# Any males opting for the small size Tank Solo or Musts?



## dsing90

Hi all,

I've got a 6.3" inch wrist and tend to lean towards smaller/classic sizings of 34-38mm pieces. What from I can gather, the now discontinued Tank Solo small (marketed to ladies) is truest to classic tank unisex sizing at 31x24.4mm and I believe the proportions would suit any small wrist for a more 'classic' feel. 

Perhaps that the Large Must may work for small wrists too but tend to think even that will be a little large for my taste...

So can you help me: 

Did anyone opt for the Small Tank Solo and could you share some pics if you have them? 
Or even pics of the Tank Must Large on small wrists would be much appreciated.
Particularly on the bracelets!

Thanks!
Daniel


----------



## powerband

Daniel, I think you’ll be perfectly fine with the Tank Solo Small. 

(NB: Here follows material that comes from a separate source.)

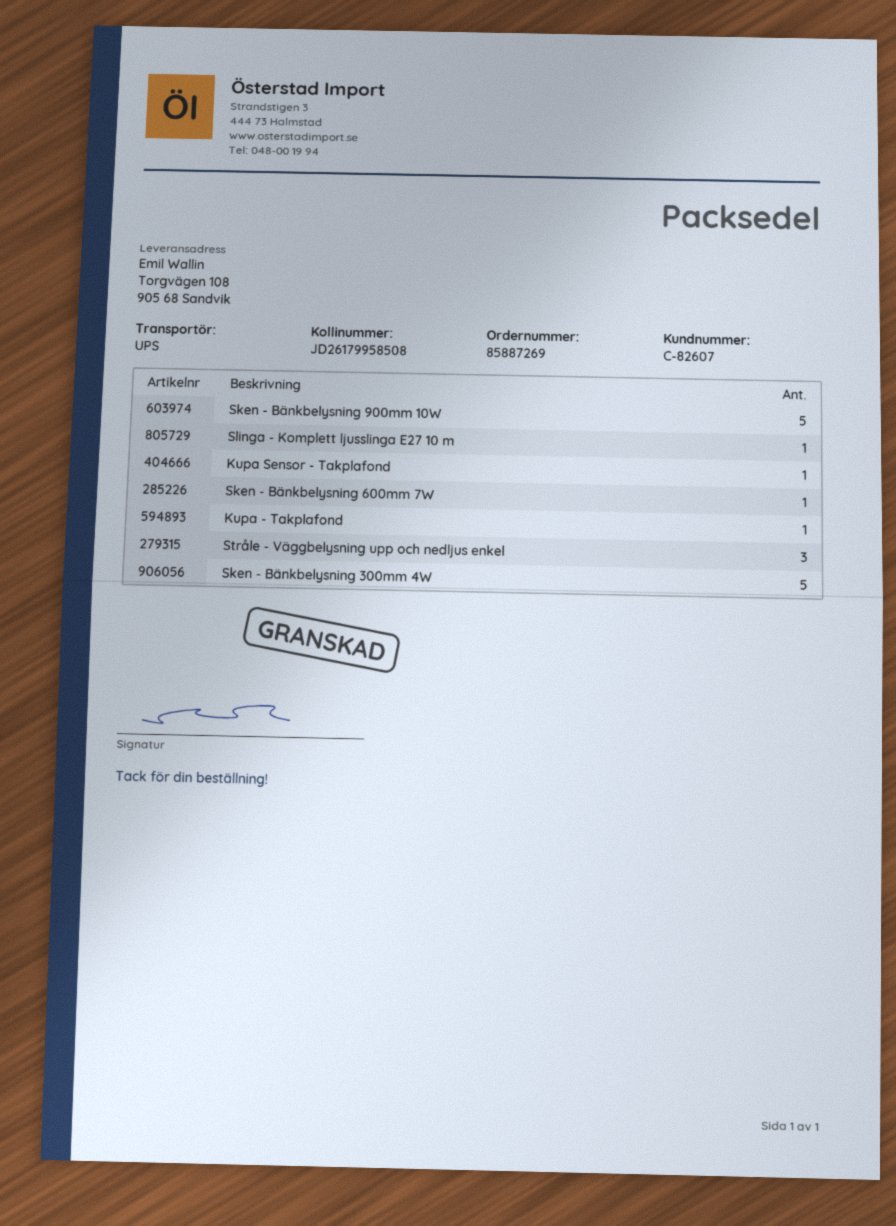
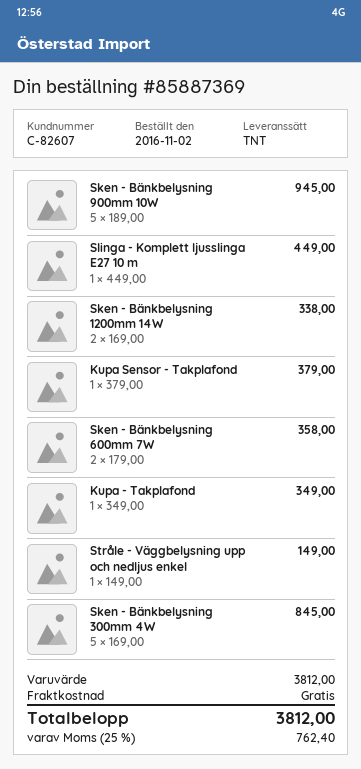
order number: 85887269 -> 85887369
shipping method: UPS -> TNT
Sken - Bänkbelysning 600mm 7W: 1 -> 2
Stråle - Väggbelysning upp och nedljus enkel: 3 -> 1
Sken - Bänkbelysning 1200mm 14W: none -> 2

Here’s a pic of my Cartier Tank Must large on my 6.4 inch wrist:











And below is my brother’s Cartier Tank Must large with bracelet on his 6.5 inch wrist:











Could we go smaller? Sure! 

Sent from my iPhone using Tapatalk


----------



## dsing90

powerband said:


> Daniel, I think you’ll be perfectly fine with the Tank Solo Small.
> 
> Here’s a pic of my Cartier Tank Must large on my 6.4 inch wrist:
> 
> 
> 
> 
> 
> 
> 
> 
> 
> 
> 
> And below is my brother’s Cartier Tank Must large with bracelet on his 6.5 inch wrist:
> 
> 
> 
> 
> 
> 
> 
> 
> 
> 
> 
> Could we go smaller? Sure!
> 
> Sent from my iPhone using Tapatalk


Both of those look incredible, thanks for sharing! I may just have to try on the Large at an AD!


----------



## neverover

I wore Tank LC in older size 24mm x 30mm and I have 6.2 inch wrist. These watches are meant to be worn smaller so the whole brancard would glistened when the light reflects to it. I’ve seen some pictures here with large and I’m not too impressed by it. The watch are meant to be small and subtle. There are reasons why dress shoes are made to be sleek and not oversized like a Balenciaga sneaker. 

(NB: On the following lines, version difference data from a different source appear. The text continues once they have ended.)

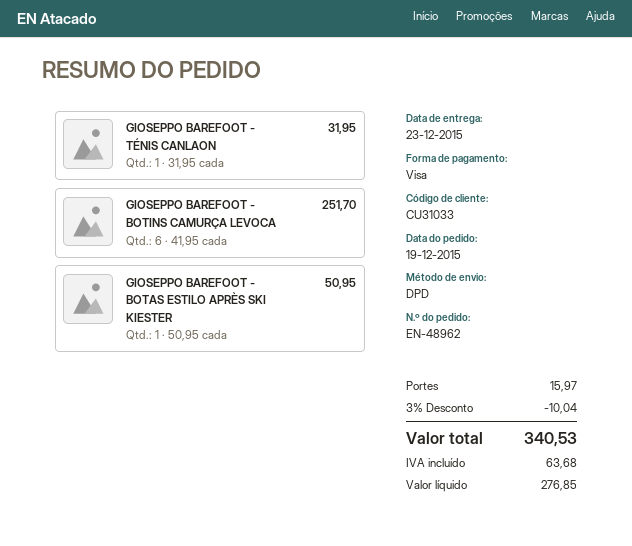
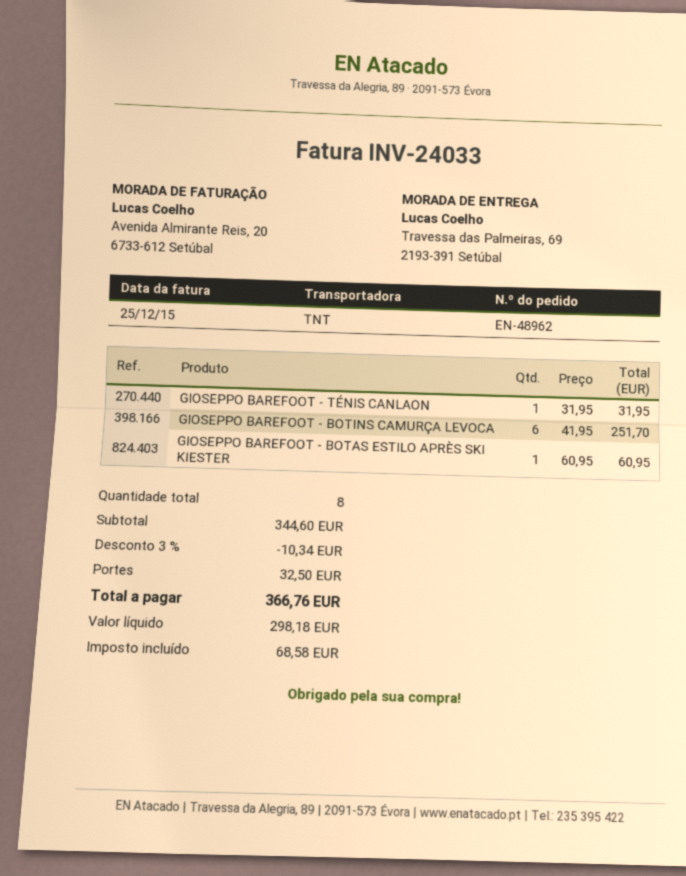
shipping method: DPD -> TNT
GIOSEPPO BAREFOOT - BOTAS ESTILO APRÈS SKI KIESTER: 1 x 50.95 = 50.95 -> 1 x 60.95 = 60.95
discount: 3% = 10.04 -> 3% = 10.34
shipping: 15.97 -> 32.50
net: 276.85 -> 298.18
tax: 63.68 -> 68.58
total: 340.53 -> 366.76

I think you should try the Tank Must in small size as well. They are truer to large Tank LC size with 2mm in lug width reduction.


----------



## dsing90

neverover said:


> I wore Tank LC in older size 24mm x 30mm and I have 6.2 inch wrist. These watches are meant to be worn smaller so the whole brancard would glistened when the light reflects to it. I’ve seen some pictures here with large and I’m not too impressed by it. The watch are meant to be small and subtle. There are reasons why dress shoes are made to be sleek and not oversized like a Balenciaga sneaker.
> 
> I think you should try the Tank Must in small size as well. They are truer to large Tank LC size with 2mm in lug width reduction.

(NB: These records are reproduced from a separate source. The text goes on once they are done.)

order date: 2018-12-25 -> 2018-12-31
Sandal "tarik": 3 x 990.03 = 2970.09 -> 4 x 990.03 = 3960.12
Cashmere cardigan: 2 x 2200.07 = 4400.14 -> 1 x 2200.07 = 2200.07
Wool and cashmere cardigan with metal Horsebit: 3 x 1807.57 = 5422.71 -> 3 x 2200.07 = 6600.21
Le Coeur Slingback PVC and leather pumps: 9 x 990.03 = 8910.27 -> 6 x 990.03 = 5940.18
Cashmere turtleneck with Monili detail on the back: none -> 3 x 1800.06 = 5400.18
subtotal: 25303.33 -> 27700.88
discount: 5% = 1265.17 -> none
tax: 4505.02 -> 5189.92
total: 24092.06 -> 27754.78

Thanks for affirming this. I totally agree. End of the day, anyone can wear anything but to me there’s something about the original proportions which is intrinsic to its timeless design and aesthetic.


----------



## 2d77

hello,

here's a 24x30 tank, on my 6.3 wrist. A larger size would be too big for me i think....


----------



## cheu_f50

I actually prefer the smaller tank, but the lack of second hand is the reason why I gravitate towards a XL


----------



## ronenash

With my 7.5" wrist I will need the large or extra large. Plan to visit the boutique to try them on this week.


----------



## Jonathan T

The Tanks seem to look better on the smaller side relative to the wrist. It's a shame as like many others i want the Tank XL as it's not quartz and it has the lovely guilloche but alas, it is too big for my 6.5" wrist. It fits but it doesn't exude the same classic presence of a Tank. I know because i tried my wife's small Tank Solo on and it looks well proportioned haha.


----------



## dsing90

2d77 said:


> hello,
> 
> here's a 24x30 tank, on my 6.3 wrist. A larger size would be too big for me i think....


Looks fantastic!



Jonathan T said:


> The Tanks seem to look better on the smaller side relative to the wrist. It's a shame as like many others i want the Tank XL as it's not quartz and it has the lovely guilloche but alas, it is too big for my 6.5" wrist. It fits but it doesn't exude the same classic presence of a Tank. I know because i tried my wife's small Tank Solo on and it looks well proportioned haha.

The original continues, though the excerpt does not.